It really doesn't sound like age is the issue here.
And the experience thing is a red herring-experience differences are common when entering a shared life together.

It sounds like this: "his views and resources are unfocused and limited (e.g. he has ideas but no plans for execution" is more likely the problem.
posted by SLC Mom at 9:47 AM on July 10, 2010

Well, I think the kid thing needs to be decided on your part before you do anything. We had a thread on here a few days ago about that, about whether or not you actually want a conventional life or if you do just because you are supposed to. But you do need to think about if you were with a different guy (i.e. older/more conventional), or alone, would you want a kid. Or are you just ambivalent-leaning-towards-no just because of this dude? If he wasn't a factor, would you want one? If so, then you know what you have to do.

If you've got the kid thing decided as a no and that's not the issue, then maybe you just need to talk it out with him if you do want to get married or not.
posted by jenfullmoon at 9:51 AM on July 10, 2010 [1 favorite]

Is it that you don't feel "safe" making plans that rely on him still wanting to be with you?

If I were in this position, I would marry him, or leave him.

I know some people don't want marriage for whatever reason, but it seems to me that you're not going to feel secure or like you're on solid ground to make big decisions until you have something more concrete and permanent from him, something that will help you both weather any changes he's going to go through.

I certainly would never give up the possibility of having children for someone who wasn't interested in marrying me. It's too much to give up for someone who won't give up their singleness in return.

Of course, you might feel like marriage and commitment are not one and the same, in which case--what would make you feel like he's committed to you?
posted by internet fraud detective squad, station number 9 at 10:25 AM on July 10, 2010 [3 favorites]

Response by poster: Thanks all, your comments are really helping me clarify the issues.

I think SLC mom has hit upon a key issue.

One example: Two years ago I stopped job-hopping to take a post I knew I'd hate but that would enable me to save for house deposit/pension. My boyfriend is disinterested in finance beyond paying the bills and enjoying city life, he also has a considerable amount of student debt so my savings are like abstractly unbelievable riches to him and I feel bad talking about how to build/manage them.

Another example would be: he wants to go off to live in another country, great! Except I did that five years ago and while it was fantastic I don't want to do it again - at least not until I have a base set up here. I'd love for him to go do whatever he wants, but it makes it hard for me to factor him into my plans when they are so disparate.

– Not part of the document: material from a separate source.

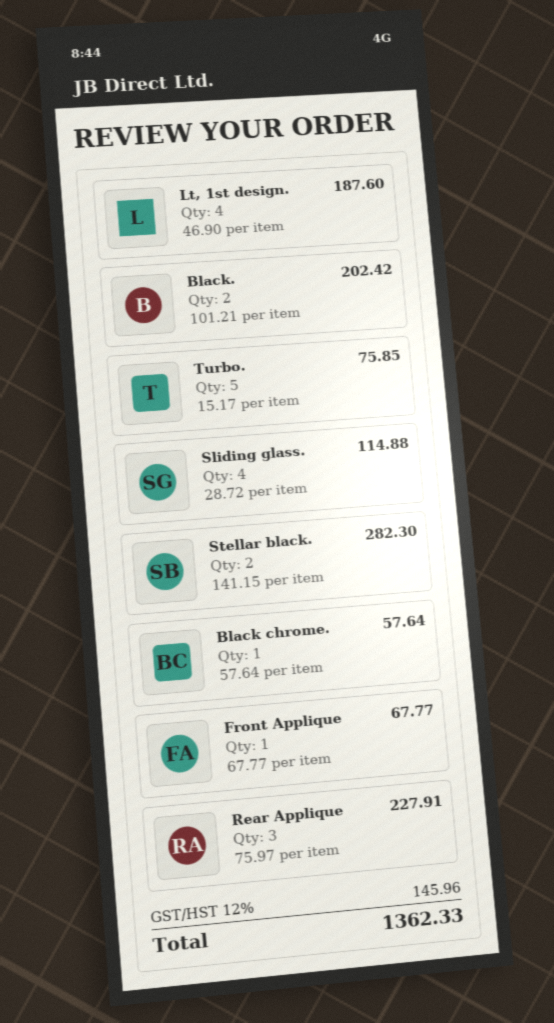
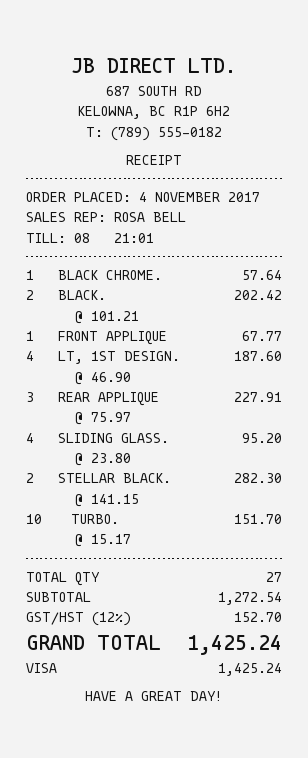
Turbo.: 5 x 15.17 = 75.85 -> 10 x 15.17 = 151.70
Sliding glass.: 4 x 28.72 = 114.88 -> 4 x 23.80 = 95.20
tax: 12% = 145.96 -> 12% = 152.70
total: 1362.33 -> 1425.24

I just can't help feeling twinges of envy when friends are combining resources to attain shared ambitions, be they procreational or otherwise. Basically, if I want to do any of those 'life stage' activities within the next few years I'm going to have to do them on my own, or forego the chance altogether. I do love him, but I seem to have a more pressing need to get on with stuff than he does at present and I don't know if that's a deal breaker.
posted by socksister at 10:58 AM on July 10, 2010

Be your own partner. By that I mean that even if you do break it off with this guy, you will be by yourself. And you will have only you to rely on to achieve your goals. So commit to yourself. Decide what you want to do. Make goals. Tell him what they are and what you want. Let him decide what he wants to help with and what he wants to work around.

He can do the same. When he wants something, he can make a plan to get it. You are not responsible for his goals or his plans. If he wants to go live in another country, he has to decide it and do it. It's not your job to make sure he gets what he wants--it's his job. You're both grown-ups and you both have to advocate for yourselves. Trying to manage or be responsible for him getting what he wants out of life WILL make you feel like a mentor or a parent--you don't have to do it.

Make peace with the fact that in the end, each one of you is solely responsible for getting what you want.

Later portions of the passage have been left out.